How can I take the right amount of responsibility? What is mine to do? What is not mine? How do I know the difference?
I feel pulled in opposing directions. On the one hand, I come from a family of lawyers and competed for years in speech and debate: I am a master at deploying logic and marshalling arguments to rationalize my behavior and thus avoid responsibility. My work here is to take more responsibility, to combat my tendency to justify my actions.
On the other hand, I have a tendency to take responsibility for things that I am not responsible for. In particular, I have a tendency to take responsibility for other people's emotions: when others are distressed I feel it is my responsibility to help them feel better, or to take responsibility for being the cause of their distress.
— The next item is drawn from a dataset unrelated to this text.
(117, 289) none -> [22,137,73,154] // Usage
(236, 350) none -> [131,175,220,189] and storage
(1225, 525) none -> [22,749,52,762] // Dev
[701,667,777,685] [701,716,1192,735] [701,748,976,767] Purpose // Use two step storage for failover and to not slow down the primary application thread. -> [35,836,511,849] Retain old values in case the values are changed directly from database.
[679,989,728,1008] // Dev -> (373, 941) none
My work here is to take less responsibility, to own what is mine but no more.
It's a really difficult practice, and I don't always have a good sense of how far across the bridge I need to walk; what is my journey, where do I wait for others to meet me. I want to use this post to unpack what it looks like to take the “right” amount of responsibility in the context of interpersonal conflict.
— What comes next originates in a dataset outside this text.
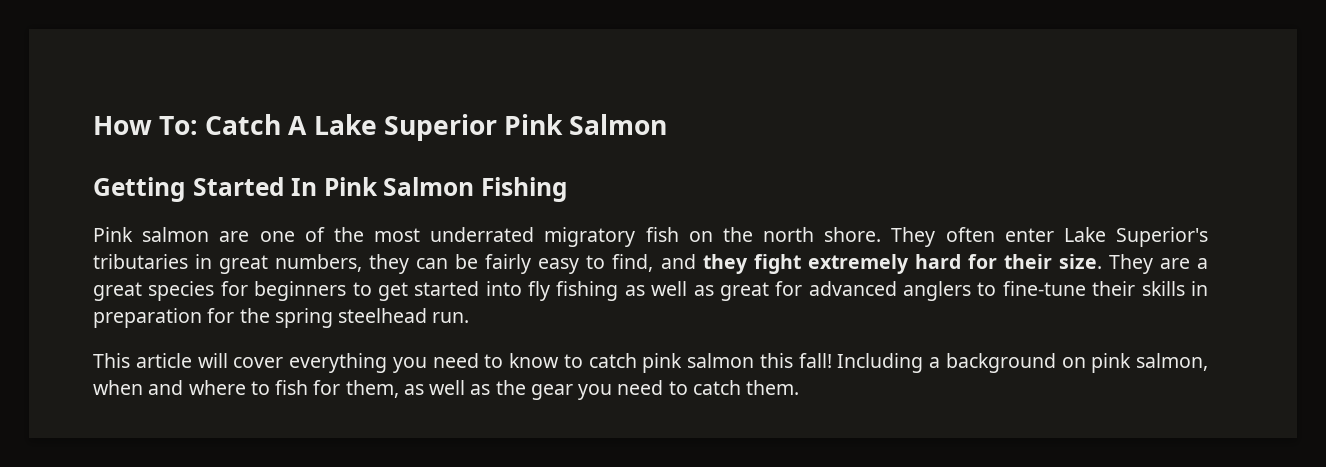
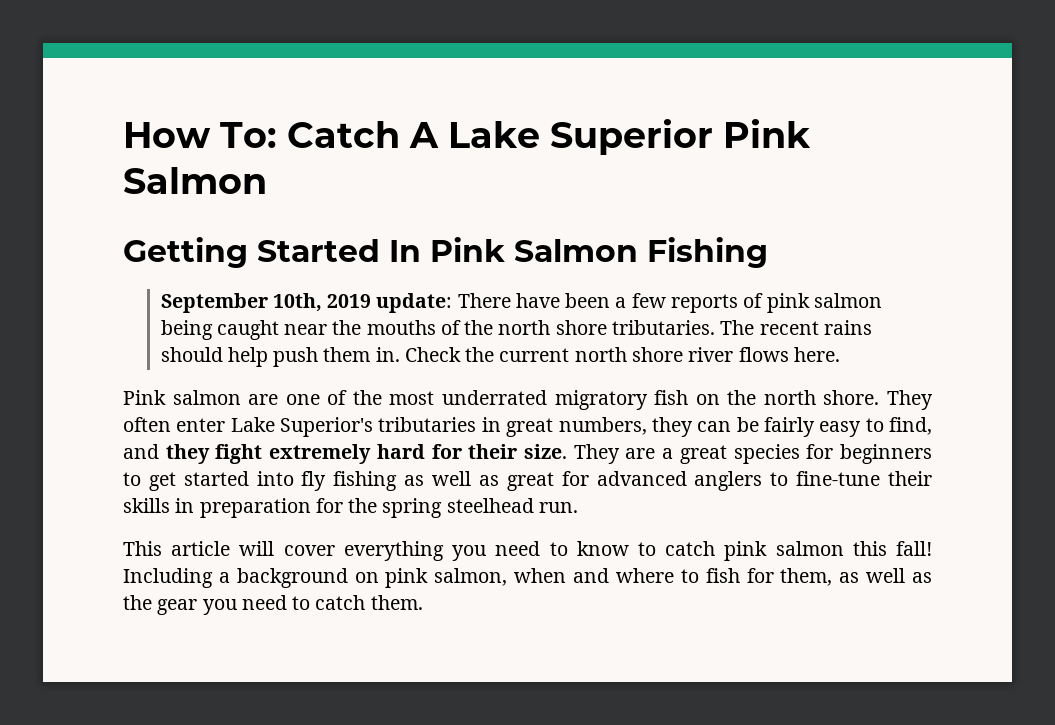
(569, 189) none -> [160,293,882,313] [160,320,872,340] [160,347,840,367] // September 10th, 2019 update: There have been a few reports of pink salmon being caught near the mouths of the north shore tributaries. The recent rains should help push them in. Check the current north shore river flows here.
TL;DR: Boundaries are an expression of love: for yourself and the other. Saying ‘no’ creates space for an authentic ‘yes.’ You are responsible for your actions, not other people’s reactions or feelings. Yet… the responsibility to initiate repair rests with the person most healed, regardless of who bears responsibility for the rupture.
“It is one of the highest forms of love to set boundaries”
I tend to think of boundaries as something to keep something out; it feels to me like a form of rejection. It feels harsh. But this line from parenting coach Janet Lansbury invites me to reframe how I think about it: what if boundaries were not selfish, but loving?
For those new to the literature on boundaries, Mark Manson does a good primer here; Nicole LePera also has some really helpful material. Here’s how Brené Brown defines boundaries:
A boundary is a clear understanding of what is okay for you, and what is not okay.
Xavier Dagba offered a really helpful way to tune into your own boundaries by noticing your feelings as an indicator. He explains that resentment and anger are both warning signs of boundary violations. Where resentment indicates a boundary wasn’t set, anger is a signal that an identified boundary has been transgressed.
Setting and enforcing boundaries is often framed as an act of self-care, and self-love… which, of course, it is. Brené continues:
Daring to set boundaries is about having the courage to love ourselves, even when we risk disappointing others.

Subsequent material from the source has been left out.